Synthetic fertilisers (delays process and deters earthworms)
If you only have small quantities of organic waste to recycle, a worm farm would be a better solution. See Compost Worm Farm.
For information on how compost makes garden soil healthy, see Compost. ** Cat and dog faeces, and vermin, can be composted anaerobically in a small pit or container, but this compost should not be added to garden beds.
I get very irritated at gardening books and experts which tell Aussie gardeners that peas and beans will fix nitrogen in their garden soil. The theory being that the nodules on legume roots hold nitrogen, and when the roots die off, the nitrogen is returned to the soil for other crops. Some crop rotation patterns and recommendations for fertilising legumes are based on this myth.

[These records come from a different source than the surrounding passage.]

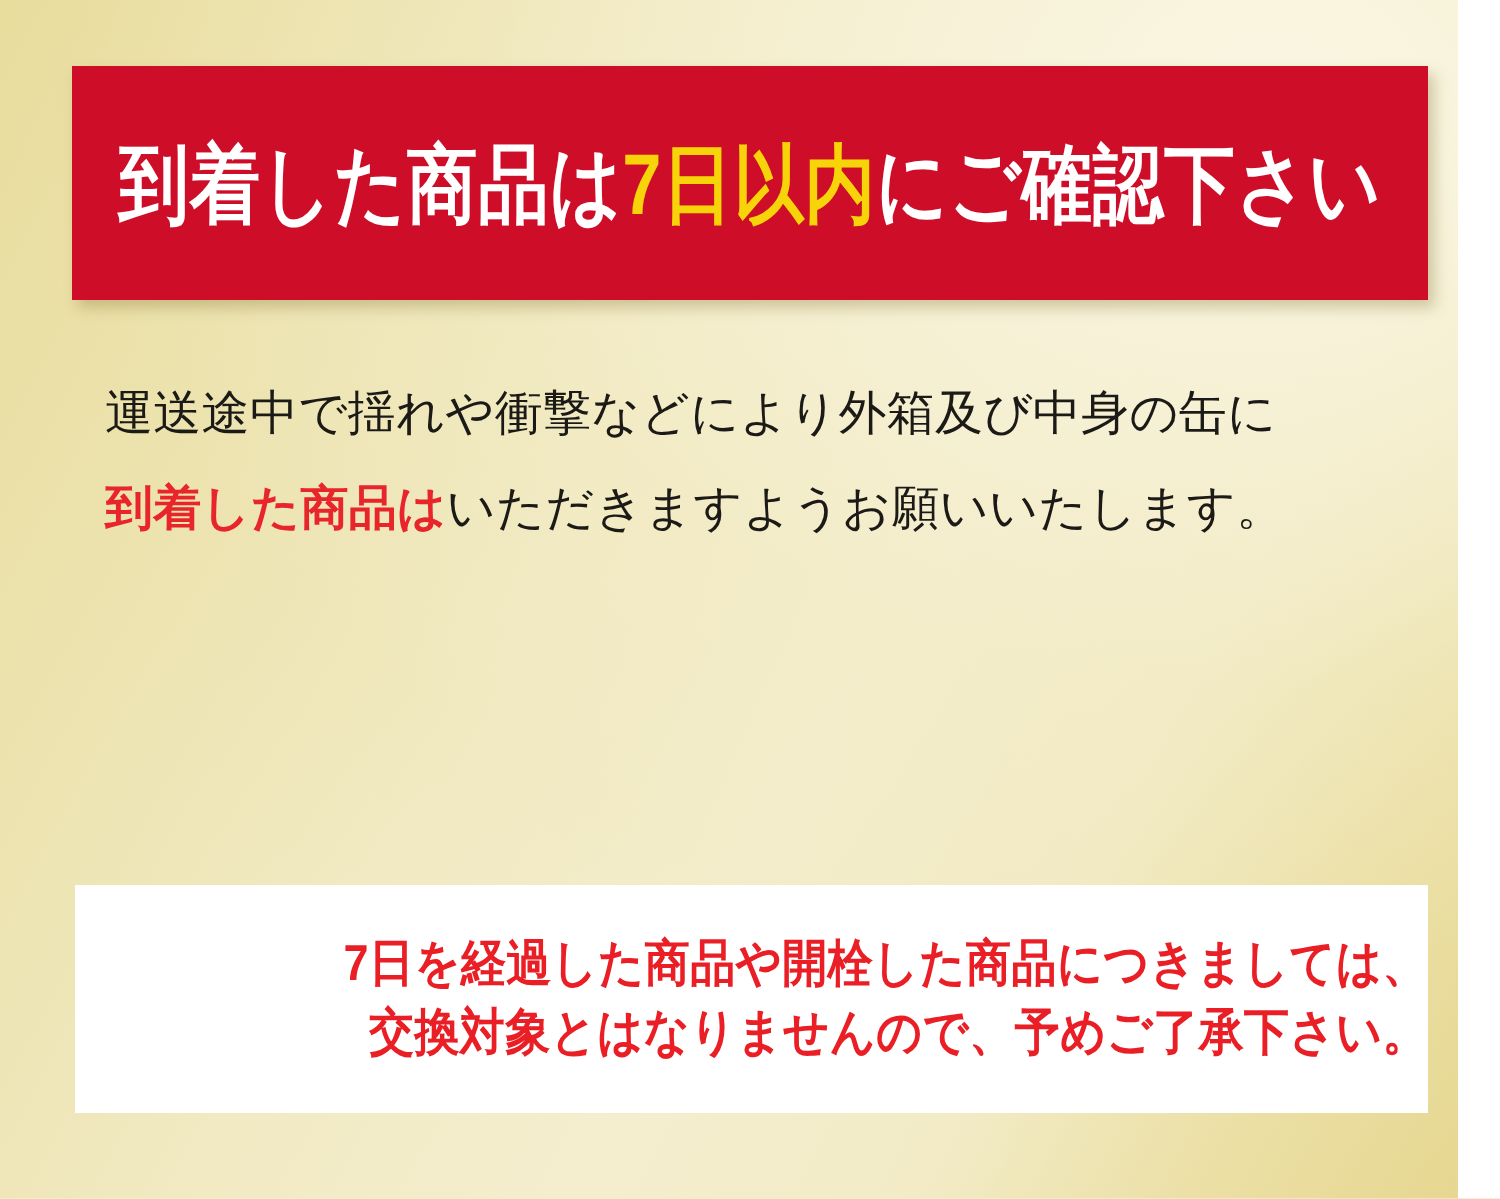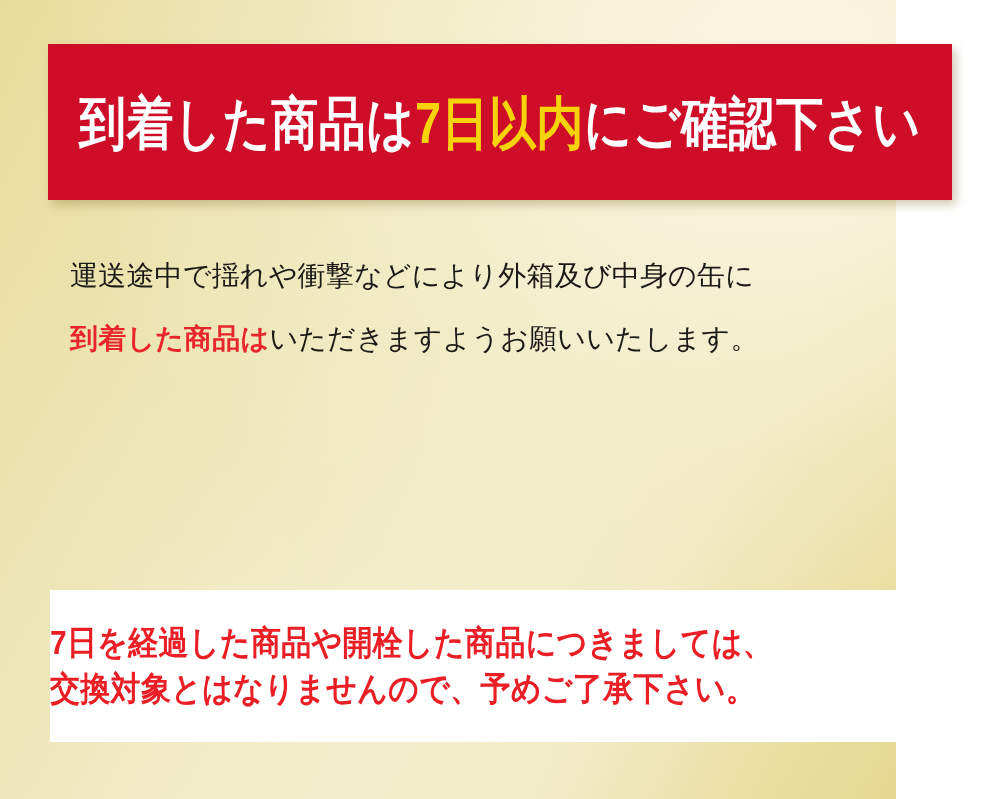"到着した商品は7日以内にご確認下さい" #poster { width: 896px -> 972px }
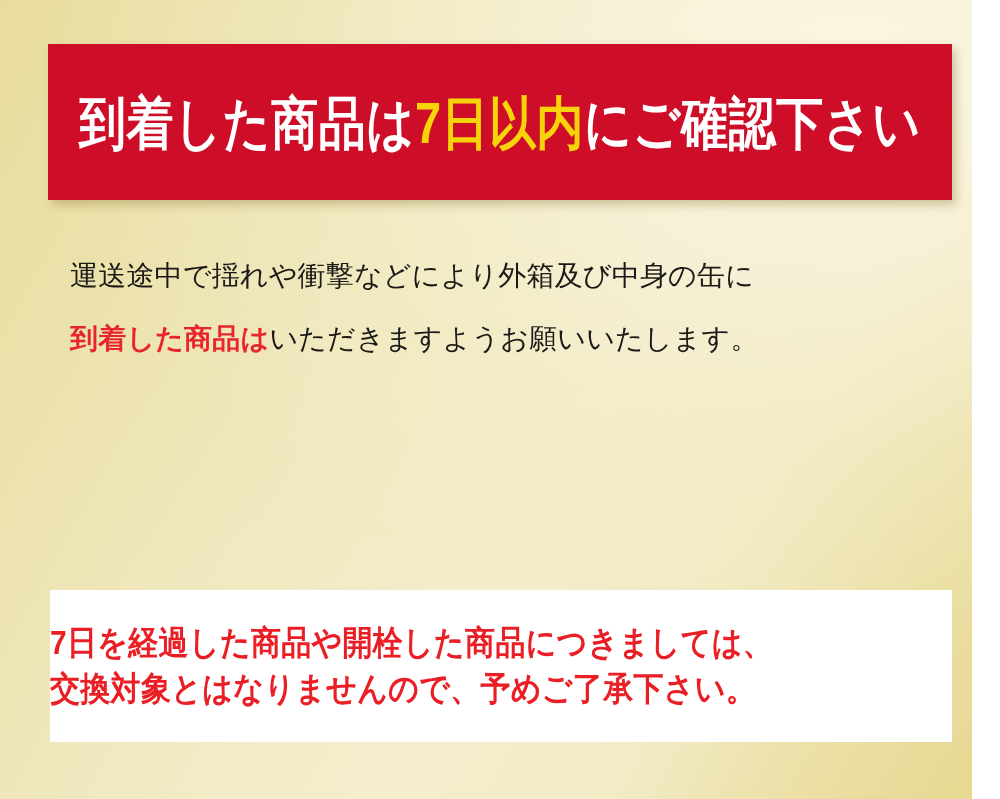"運送途中で揺れや衝撃などにより外箱及び中身の缶に" #body-copy .line { font-size: 28px -> 32px }
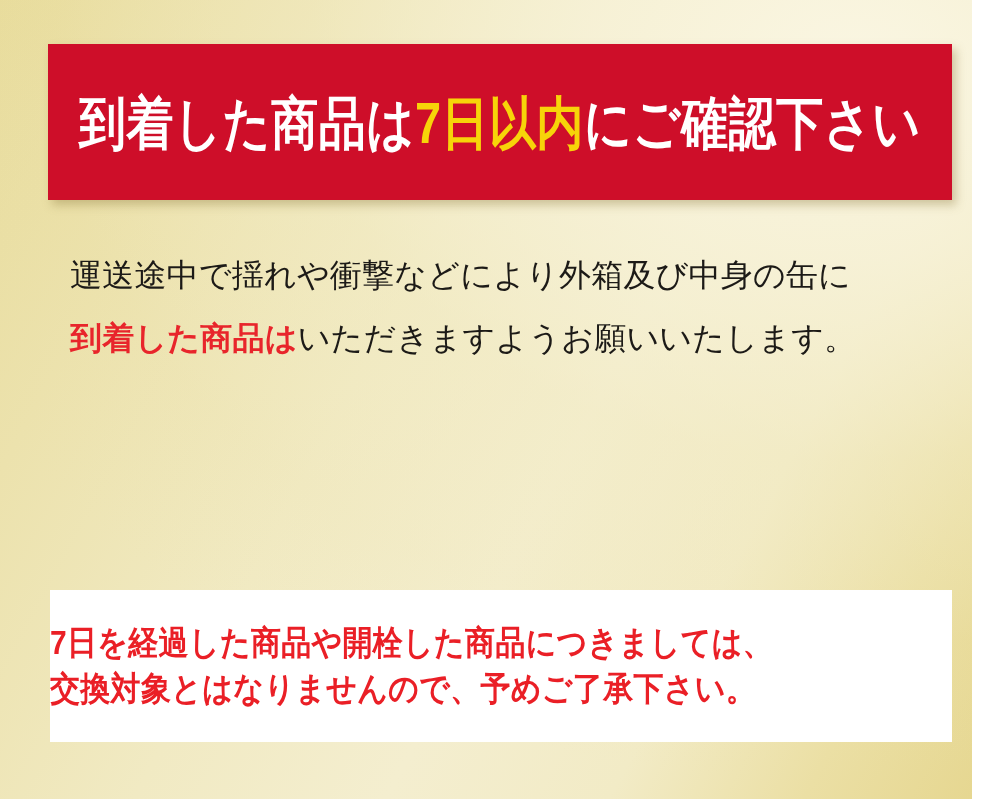"7日を経過した商品や開栓した商品につきましては、" #notice-box { align-items: flex-start -> flex-end }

Legumes roots require the presence of suitable bacteria in soil to efficiently fix nitrogen in the nodules on their roots. The legume vegetables and flowers we grow originated in the Northern Hemisphere where nitrogen-fixing Rhizobia bacteria occur in soils, but they are not naturally found in Aussie soils; they must be introduced by sowing seed that has been inoculated with a suitable rhizobium. Some groups of rhizobia are effective for several legumes; others are specific to a particular crop. Some crops, such as French beans, require a specific rhizobium that is very difficult to find here, and these will not be able to fix nitrogen effectively.
You can verify nitrogen fixation yourself by gently digging down beside a legume plant to expose some of the roots with nodules. The nitrogen-fixing nodules can be clearly seen on the White Clover roots in the photo below.
Split one of the nodules in half with a thumbnail. If the interior colour is deep pink to dark red, your legumes are efficiently fixing nitrogen and a suitable rhizobium is present in that garden bed. If the interior colour is pale pink, your plants are trying hard, but there is little of the appropriate rhizobium available. If the interior of the nodule is white, your legumes are not fixing nitrogen. (See the close up of the split nodule, below.)
When sowing uninoculated legume seed, you will have to include enough nitrogen in the fertiliser for good growth, and avoid lower leaves of legumes becoming yellow. This occurs when the plant contains insufficient nitrogen or magnesium and the plant draws these elements from the lower leaves to the young tips in an effort to keep growing.